In a recent suit, he took on cab companies that wouldn't pick up blind customers with guide dogs. "It's bad with the cabs because a lot of times they'll just drive by, and if you're blind you don't know if the cab's there or not, and you're still out there waiting."
But after observing cases like that, Palmeri says the situation probably won't improve anytime soon, because victims are reluctant to press the issue.
"These people are so embarrassed by the situation that most of them don't pursue it," Palmeri says. "They try to lead as normal a life as they can--to take classes, to work at jobs and be self-sufficient--and they always run into the jerk who's going to discriminate against them. It's almost every day, sometimes two or three times a day, that someone is going to deny them access or equal treatment, and most of them are so humiliated that they just want to get on with their lives."
Making Mom Cry
It was the humiliation that got to Oliver. While there are everyday obstacles, Oliver tries hard not to let the disease keep her from doing what she needs to do. She drives an unmodified Plymouth Voyager and home-schools Cherice and Robbie. Afew years ago, she ran her own day-care buisiness. "I'm not the kind of person who says everyone needs to change their building to accommodate me," she says.
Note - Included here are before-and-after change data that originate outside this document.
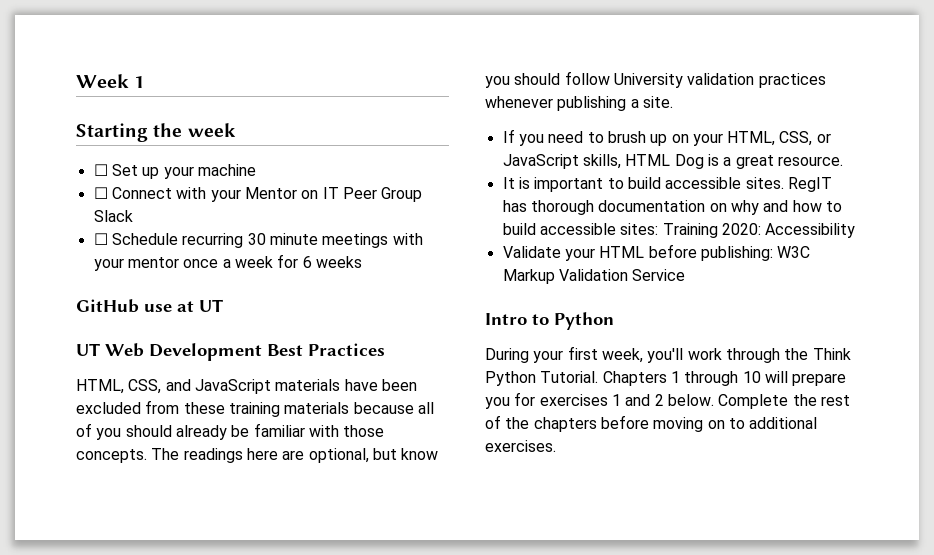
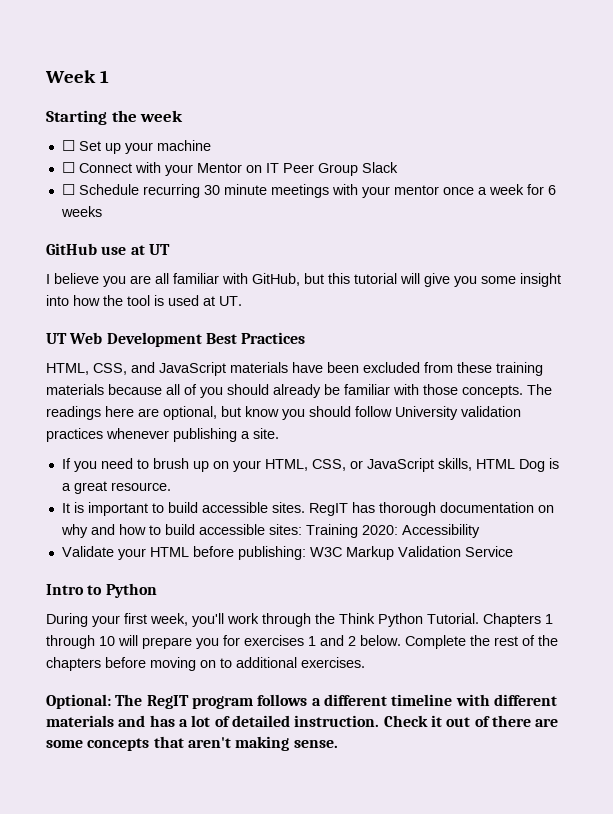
(223, 305) none -> [46,273,561,287] [46,295,242,306] // I believe you are all familiar with GitHub, but this tutorial will give you some insight into how the tool is used at UT.
(556, 446) none -> [46,694,557,709] [46,715,559,727] [46,736,338,751] // Optional: The RegIT program follows a different timeline with different materials and has a lot of detailed instruction. Check it out of there are some concepts that aren't making sense.

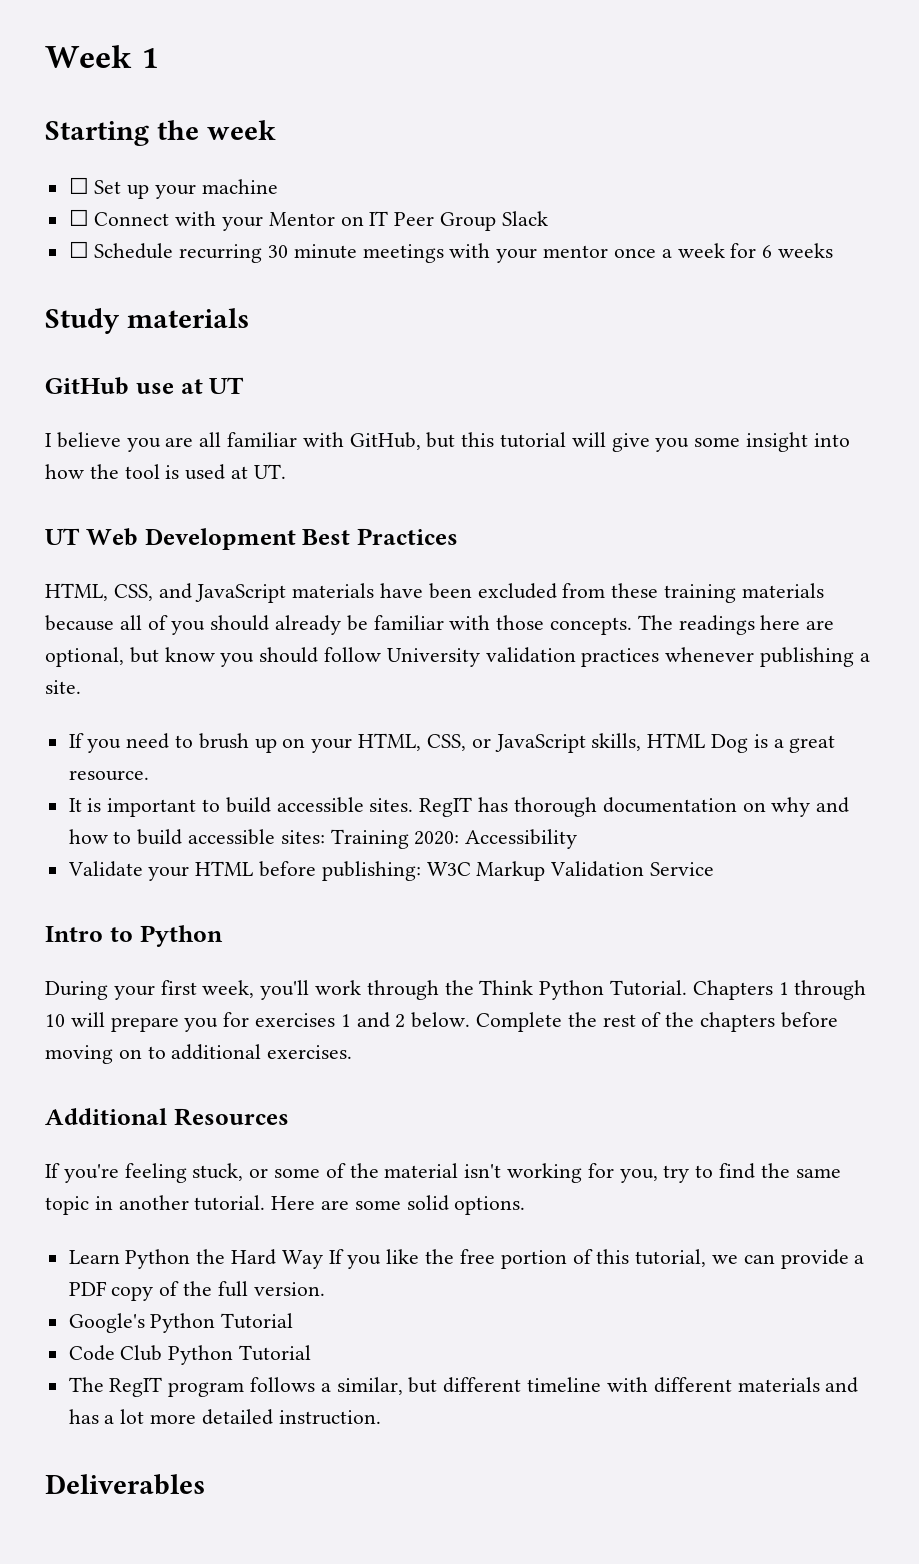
(102, 211) none -> [45,308,249,334] // Study materials
[46,694,111,709] Optional: -> [45,1108,289,1126] [45,1163,841,1183] [45,1195,526,1215] [68,1249,865,1269] [68,1281,325,1301] [68,1313,294,1333] [68,1345,312,1365] Additional Resources // If you're feeling stuck, or some of the material isn't working for you, try to find the same topic in another tutorial. Here are some solid options. // Learn Python the Hard Way If you like the free portion of this tutorial, we can provide a PDF copy of the full version. // Google's Python Tutorial // Code Club Python Tutorial //
(321, 702) none -> [336,1377,438,1395] similar, but
[214,716,230,727] of -> [150,1414,197,1424] more
[383,715,559,727] [46,736,338,751] Check it out of there are some concepts that aren't making sense. -> [45,1474,205,1495] // Deliverables

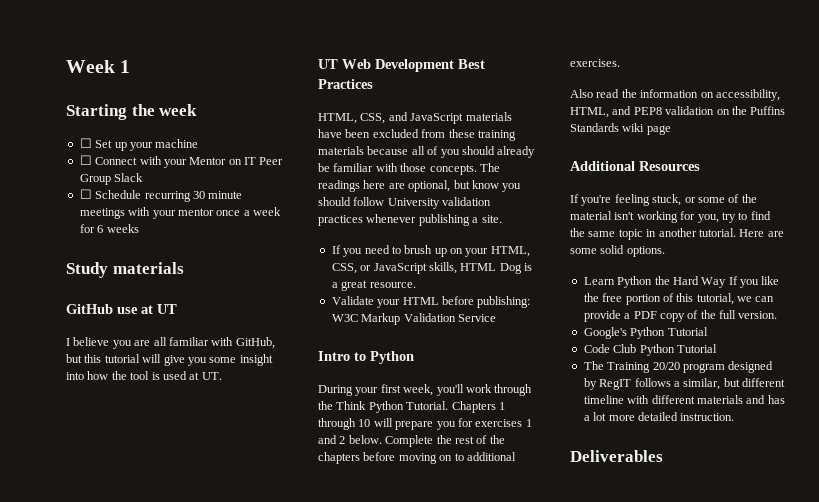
[68,797,850,817] [68,829,578,849] // It is important to build accessible sites. RegIT has thorough documentation on why and how to build accessible sites: Training 2020: Accessibility -> (416, 285) none
(353, 1052) none -> [570,89,780,101] [570,106,786,118] [570,123,671,135] // Also read the information on accessibility, HTML, and PEP8 validation on the Puffins Standards wiki page
[109,1377,245,1397] RegIT program -> [607,361,774,373] [583,378,632,390] Training 20/20 program designed by RegIT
Still, the incident at Denny's, even if it was a misunderstanding, went deeper for Oliver because she felt like it called into question her ability as a parent--and made her feel ashamed again of how the world sees her.
"I was crying," Oliver remembers. "I was really shook up. It just really threw me because I was trying so hard to take care of the kids and the things that needed to be done, and it just hit me--as if to say that I couldn't do it. I get very upset when it seems like I'm not going to be able to take care of my kids."
Cherice says she's upset about the situation and may be on to something that eluded Creative Restaurant Group's owners. "I think they should tell people more about the law before they can be the manager of a restaurant and inform them so they don't lose customers. I was pretty angry. They shouldn't have made us leave, and they shouldn't have made my mom cry."
Ironically, the reason Oliver decided to take the kids to the Campbell Denny's is because she thought it would be able to meet her needs.
"There are a lot of places that don't accommodate wheelchairs very well and don't have restrooms I can use. I chose that Denny's because I assumed that they would be able to accommodate me."